Demandez à un expert : l’hidradénite suppurée est-elle génétique ?

Rencontrez l’expert
Deeptej Singh, MD, est un dermatologue certifié en pratique privée basé à Albuquerque, au Nouveau-Mexique. Il est professeur adjoint de dermatologie à l’Université du Nouveau-Mexique et membre de l’American Academy of Dermatology.

Gesundmd : Quels sont les indices qui suggèrent que des furoncles ou des infections suspectés pourraient en réalité être une hidradénite suppurée (HS) ? Quel est le moment approprié pour demander des soins à un expert ?

Dr Singh: HS a une distribution anatomique. Classiquement, elle touche les aisselles, l’aine et la partie supérieure des fesses au niveau du coccyx. D’après mon expérience, j’ai également vu les seins, le bas-ventre et même le cou touchés. L’HS fait partie de la triade dite de l’occlusion folliculaire : l’HS, l’acné nodulokystique et la cellulite disséquante du cuir chevelu. Il n’est pas rare qu’une combinaison unique de lieux soit touchée.

Le moment approprié pour demander de l’aide est immédiatement. Une intervention précoce fait une grande différence. Bénéficier des conseils d’un dermatologue qui a traité des centaines de patients avant de pouvoir vous apporter un confort et une assurance inestimables. Trouver un clinicien qui a une approche que vous aimez peut aussi prendre du temps. Mais étant donné qu’il s’agit d’une maladie de longue durée, cela vaut la peine de trouver une relation thérapeutique qui vous soit utile.

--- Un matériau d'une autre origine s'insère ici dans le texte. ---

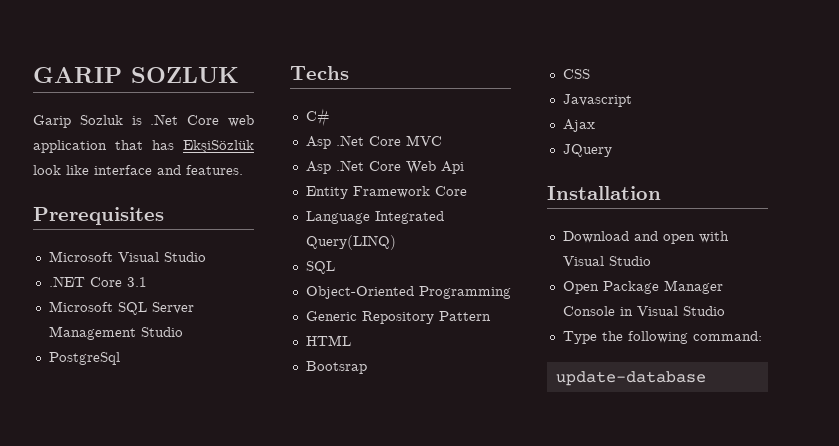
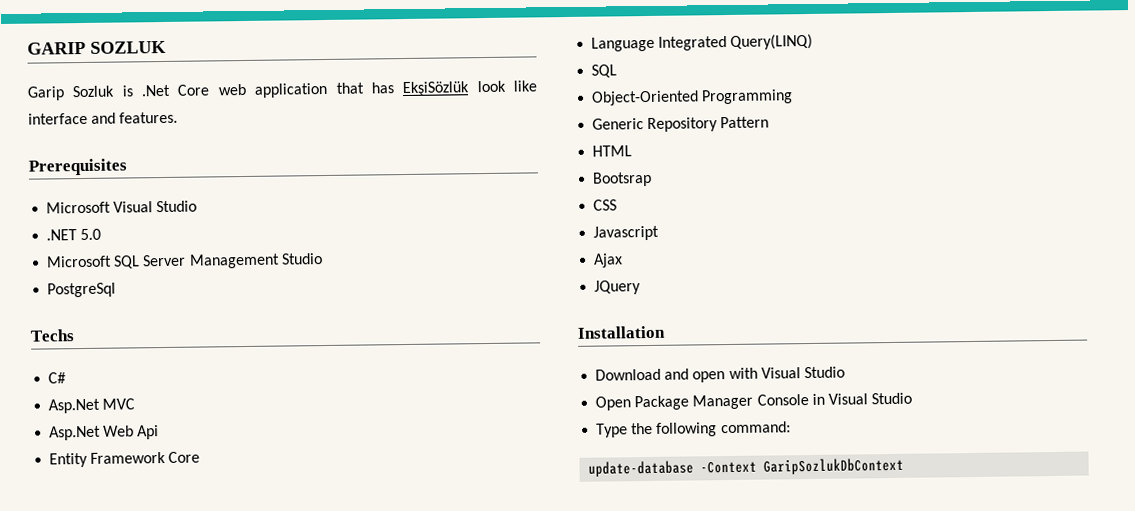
- .NET Core 3.1
+ .NET 5.0
- Asp .Net Core MVC
- Asp .Net Core Web Api
+ Asp.Net MVC
+ Asp.Net Web Api
- update-database
+ update-database -Context GaripSozlukDbContext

Gesundmd : L’HS est-elle génétique ? Le fait d’être atteint d’un membre de votre famille vous rend-il plus susceptible de l’attraper et pouvez-vous le transmettre à vos enfants ?

Dr Singh :Bien qu’il existe une petite composante génétique de l’HS, le fait que son incidence ait tellement augmenté au cours des deux dernières décennies indique que l’environnement est beaucoup plus important que les gènes dans l’expression de la maladie. Même si le fait d’avoir un parent au premier degré atteint d’HS augmente les risques, il n’est pas du tout acquis que les enfants d’une personne atteinte soient atteints d’HS. En général, lorsque l’on pense aux gènes et aux maladies, il est essentiel de comprendre que nos parents nous transmettent environ 20 000 gènes et que ceux-ci sont immuables (impossibles de modification).

Notre microbiome intestinal contient des dizaines de millions de gènes, et grâce à notre régime alimentaire, à nos exercices et à nos modes de vie, nous sommes en mesure de modifier ces gènes. Enfin, grâce à l’épigénétique, nous influençons la manière dont tous ces gènes sont exprimés. À l’heure actuelle, les données scientifiques disponibles ne nous permettent pas d’être fatalistes à l’égard des gènes et de l’HS.